Trenwanita.com, News – Percakapan soal menu sahur mulai muncul, jadwal kerja diatur ulang, dan pertanyaan yang sama kembali terdengar: kapan mulai puasa?
Memasuki 17 Februari 2026, penantian menuju Ramadan 1447 H semakin terasa.

Namun seperti tahun-tahun sebelumnya, ada kemungkinan perbedaan awal puasa di Indonesia.
Bukan soal benar atau salah, melainkan perbedaan pendekatan dalam menentukan datangnya bulan baru Hijriah.
Mari kita bedah dengan jernih.
Mengapa Awal Ramadan Bisa Berbeda?
Di Indonesia, penetapan 1 Ramadan umumnya merujuk pada dua metode utama:
Hisab Hakiki Wujudul Hilal
Metode perhitungan astronomis yang presisi untuk menentukan posisi bulan. Jika secara hitungan hilal sudah wujud, maka bulan baru dianggap dimulai.
Rukyatul Hilal
Pengamatan langsung terhadap hilal, baik dengan mata telanjang maupun teleskop. Hasilnya kemudian dibahas dalam Sidang Isbat untuk ditetapkan secara resmi.

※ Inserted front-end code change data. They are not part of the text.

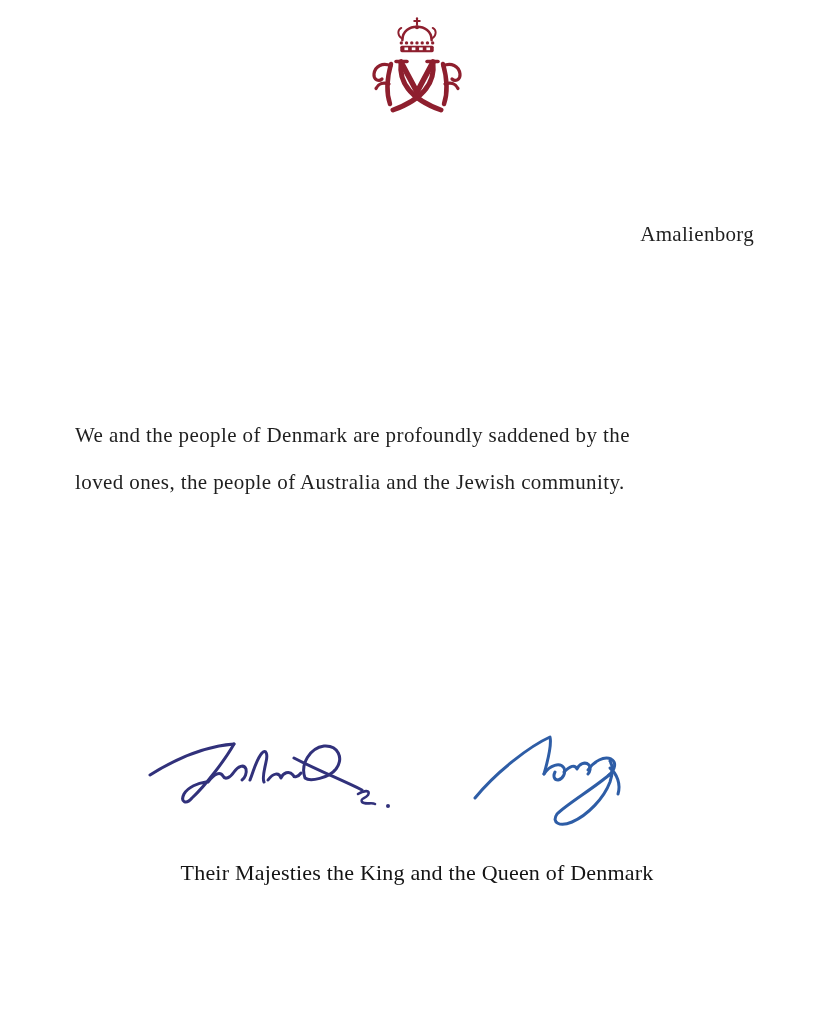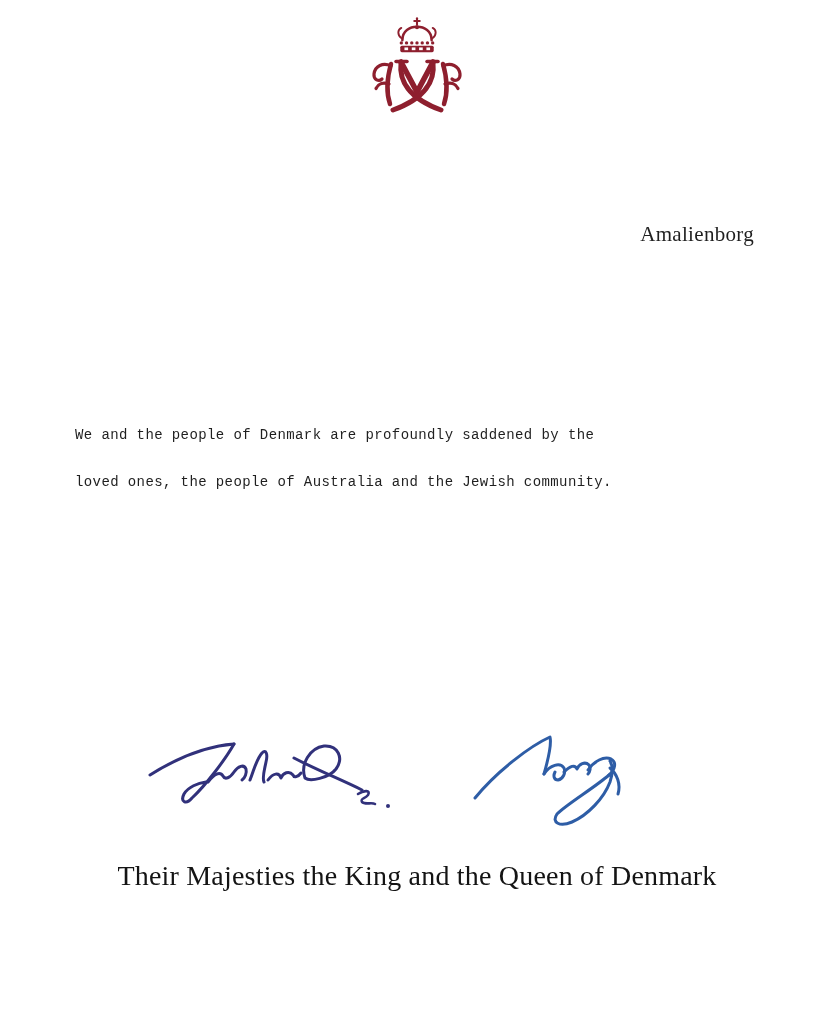--- a/index.html
+++ b/index.html
@@ -37,11 +37,10 @@
     top: 412px;
     left: 75px;
     right: 55px;
-    font-size: 14px;
+    font-size: 21px;
     line-height: 46.5px;
     letter-spacing: 0.4px;
     white-space: nowrap;
-    font-family: Liberation Mono, monospace;
   }
   .sig { position: absolute; }
   .sig-king  { left: 142px; top: 720px; }

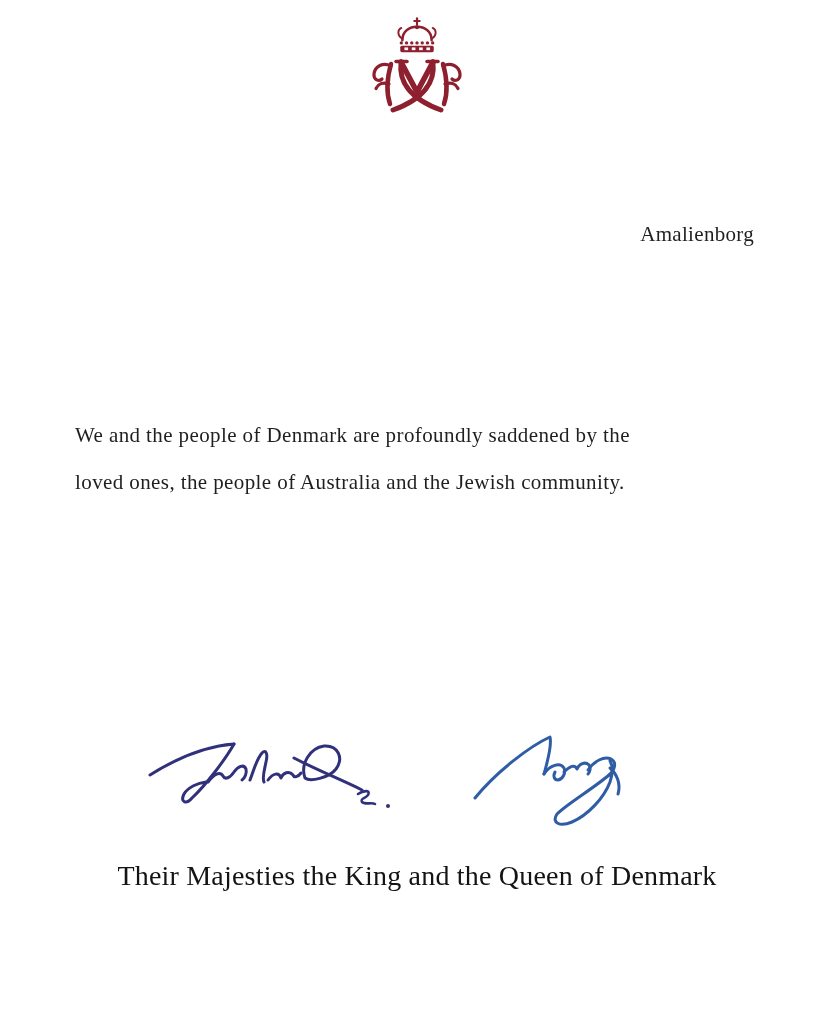--- a/index.html
+++ b/index.html
@@ -51,7 +51,7 @@
     left: 0;
     width: 100%;
     text-align: center;
-    font-size: 28px;
+    font-size: 22px;
     letter-spacing: 0.2px;
     color: #141414;
   }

Perbedaan ini yang kerap membuat awal Ramadan berjarak satu hari. Sebuah dinamika yang sudah lama menjadi bagian dari praktik keagamaan di Indonesia.
Jadwal 1 Ramadan 1447 H: Siapa Mulai Lebih Dulu?
Versi Muhammadiyah: Rabu, 18 Februari 2026
Pimpinan Pusat Muhammadiyah telah menetapkan 1 Ramadan 1447 H jatuh pada Rabu, 18 Februari 2026.
Keputusan ini menggunakan metode hisab hakiki wujudul hilal serta acuan Kalender Hijriah Global Tunggal (KHGT).
Artinya:
Salat Tarawih pertama: Selasa malam, 17 Februari 2026
Puasa pertama: Rabu pagi, 18 Februari 2026
Bagi yang mengikuti Muhammadiyah, waktu persiapan tinggal hitungan jam.
Versi Pemerintah & Nahdlatul Ulama: Prediksi Kamis, 19 Februari 2026
Pemerintah melalui Kementerian Agama Republik Indonesia akan menetapkan awal Ramadan lewat Sidang Isbat.
Secara astronomis, posisi hilal pada 17 Februari 2026 diperkirakan masih berada di bawah kriteria MABIMS (tinggi minimal 3 derajat).
Jika hilal tidak memenuhi syarat atau tidak terlihat, maka bulan Syakban akan digenapkan menjadi 30 hari (istikmal). Dalam skenario ini:
Salat Tarawih: Rabu malam, 18 Februari 2026
Puasa pertama: Kamis, 19 Februari 2026
Keputusan final menunggu hasil Sidang Isbat yang diumumkan pada Selasa petang.
Ringkasan Perbandingan Awal Puasa 2026
| Lembaga | 1 Ramadan 1447 H | Status |
|---|---|---|
| Muhammadiyah | Rabu, 18 Februari 2026 | Sudah ditetapkan |
| Pemerintah (Kemenag) | Kamis, 19 Februari 2026 | Menunggu Sidang Isbat |
| Nahdlatul Ulama | Kamis, 19 Februari 2026 | Menunggu hasil rukyat |
Menyikapi Perbedaan dengan Dewasa
Bagi perempuan modern yang aktif bekerja, mengurus keluarga, sekaligus menjaga spiritualitas, kepastian tanggal tentu penting untuk mengatur ritme hidup. Namun perbedaan satu hari bukanlah hal baru.
Ramadan selalu lebih besar dari sekadar tanggal mulai.
Yang bisa dilakukan sekarang:
Pantau pengumuman resmi Sidang Isbat melalui kanal terpercaya.
Siapkan kebutuhan ibadah dan logistik rumah tangga lebih awal.
Jaga ruang sosial tetap hangat, meski ada yang mulai berpuasa lebih dulu.
Pada akhirnya, esensi Ramadan adalah perjalanan batin: memperlambat diri, membersihkan niat, dan menata ulang prioritas hidup.
Tanggal boleh berbeda. Tujuan tetap sama.